Outra questão a ser colocada é sobre o levantamento do sigilo das conversações telefônicas interceptadas. 

A questão não é simples e é motivo de debates em todo o mundo, justamente pelo conflito entre o direito à intimidade e o direito público à informação. 

Tentaremos de maneira objetiva solucionar essa intrigante questão. 

Quando no processo ou procedimento investigatório houver documentos ou o processamento de medidas que importem necessidade da preservação da intimidade dos envolvidos ou do segredo das investigações deve ser imposto o sigilo; contudo, não é exigida a decretação do sigilo a todo processo ou procedimento, podendo ser limitado apenas àqueles documentos ou medida. 

A regra é a publicidade dos atos processuais, sendo o sigilo a exceção. No caso de interceptações telefônicas essa regra é invertida, pois a Lei nº 9.296/1996, no seu artigo 8º, determina que seja preservado o sigilo das diligências, gravações e transcrições respectivas.
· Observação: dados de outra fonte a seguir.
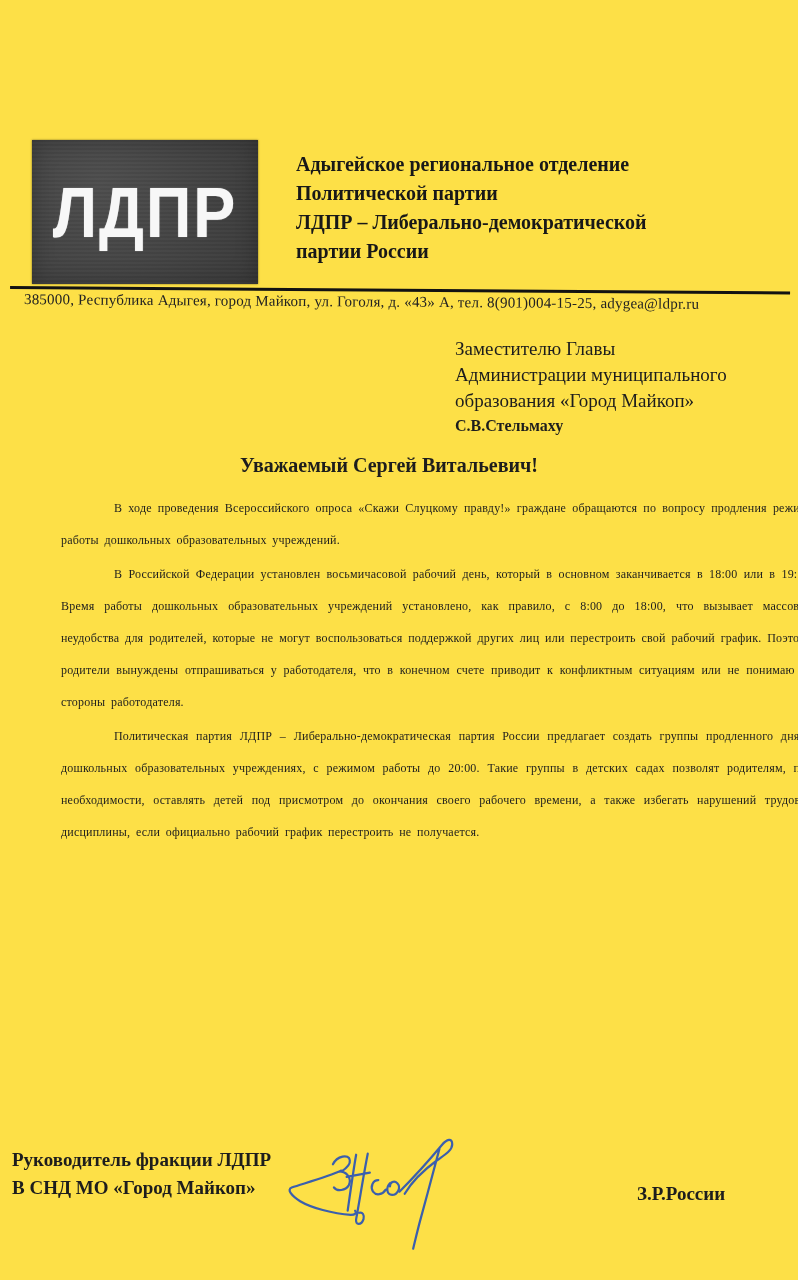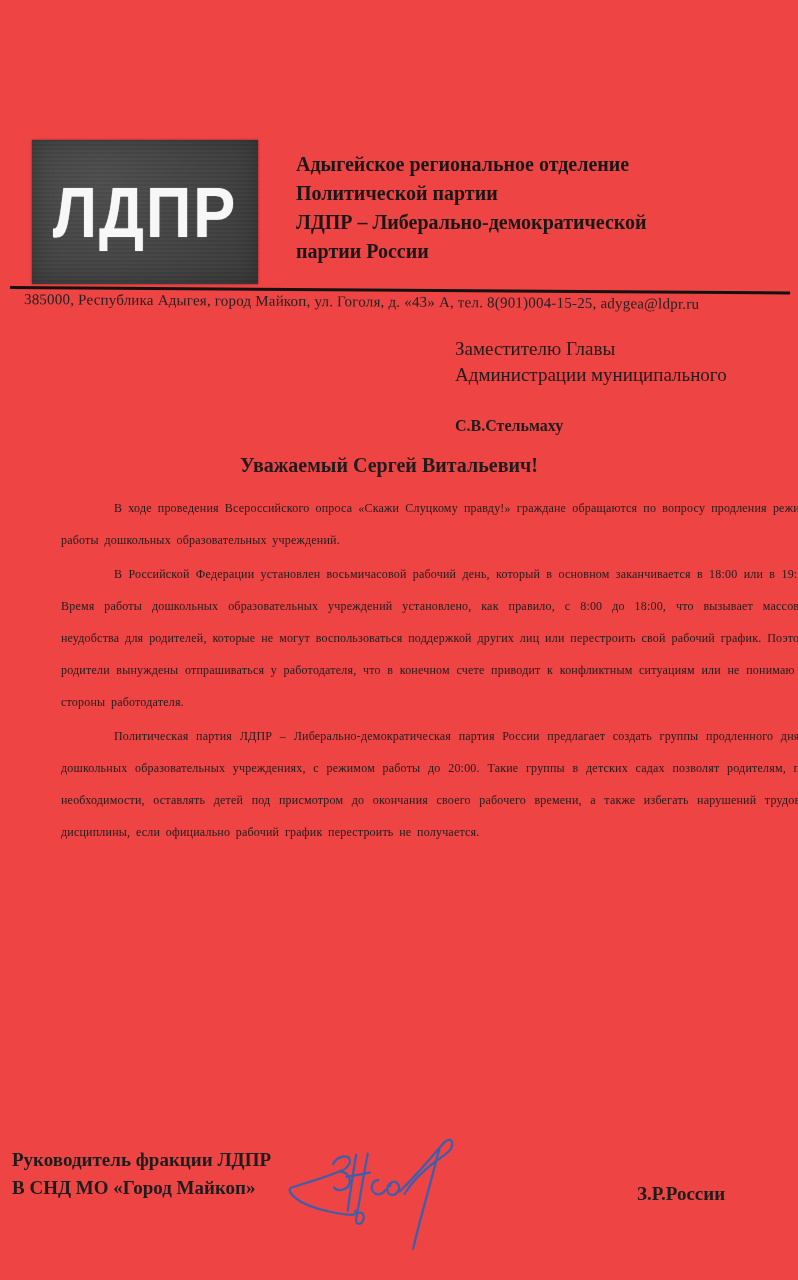"ЛДПР" .page { background: #ef4444 -> #fde047 }
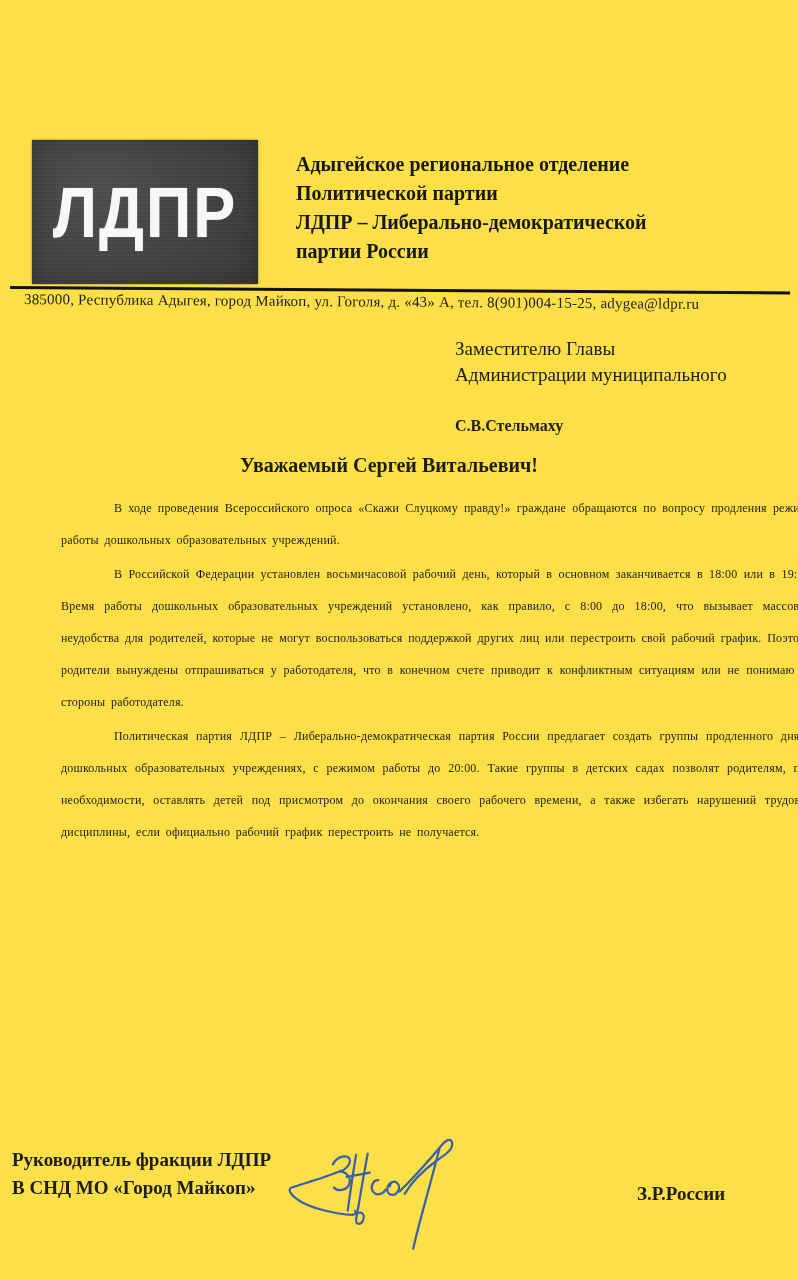"образования «Город Майкоп»" div { html: none -> <div>образования «Город Майкоп»</div> }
Aliás, a quebra indevida do sigilo de seu conteúdo é considerada crime pela mesma lei (art. 10). 

Ao final das investigações (fase investigativa) ou antes da prolação da sentença (fase judicial), os autos com a gravação das conversas deverão ser apensados ao procedimento ou processo, tornando acessível à defesa, a fim de ser possibilitado o contraditório. A partir desse momento não mais se vislumbra necessidade do sigilo para preservação da utilidade da prova, pois a medida já é de conhecimento dos investigados ou acusados. Remanesce a proteção que pode ser dada ao conteúdo das interceptações em face da preservação da intimidade das pessoas que tiveram a conversa gravada. Cuidando-se de agentes políticos, o direito à preservação da intimidade é mitigado, uma vez que ao escolherem essa função renunciaram à parcela de sua intimidade.  Há fatos que interessam ao público em geral quando tiverem repercussão social. Nesses casos, o direito à intimidade cede espaço ao direito público à informação, podendo as conversas interceptadas ser reveladas com fundamento no artigo 93, inciso IX, da Constituição Federal. No conflito entre o direito à intimidade (individual) e o direito público à informação (coletivo), prevalece este último, aplicando-se o princípio da proporcionalidade. 

No entanto, não havendo interesse público ao conhecimento das conversas interceptadas, o direito à intimidade prepondera sobre o direito à informação, devendo ser preservado o sigilo. Aliás, quando a gravação das conversas interceptadas não interessar às investigações ou ao processo deverá ser inutilizada, mediante ordem judicial, a pedido do Ministério Público ou da parte interessada, nos termos do artigo 9º da Lei nº 9.296/1996. 

Inegável, portanto, o interesse público na divulgação do conteúdo das interceptações telefônicas mantidas entre o ex-presidente Lula, a Presidente da República e Ministros de Estado, que demonstram total desrespeito às Instituições. 

E não pode ser esquecido que a ninguém é dado, por mais importante que seja o cargo que ocupe na administração pública, valer-se de direitos e garantias fundamentais para a salvaguarda de práticas ilícitas. 

Concluindo, não vislumbro ilegalidade nas interceptações e na divulgação das conversas entabuladas entre o ex-presidente Lula e integrantes da alta cúpula do Governo Federal.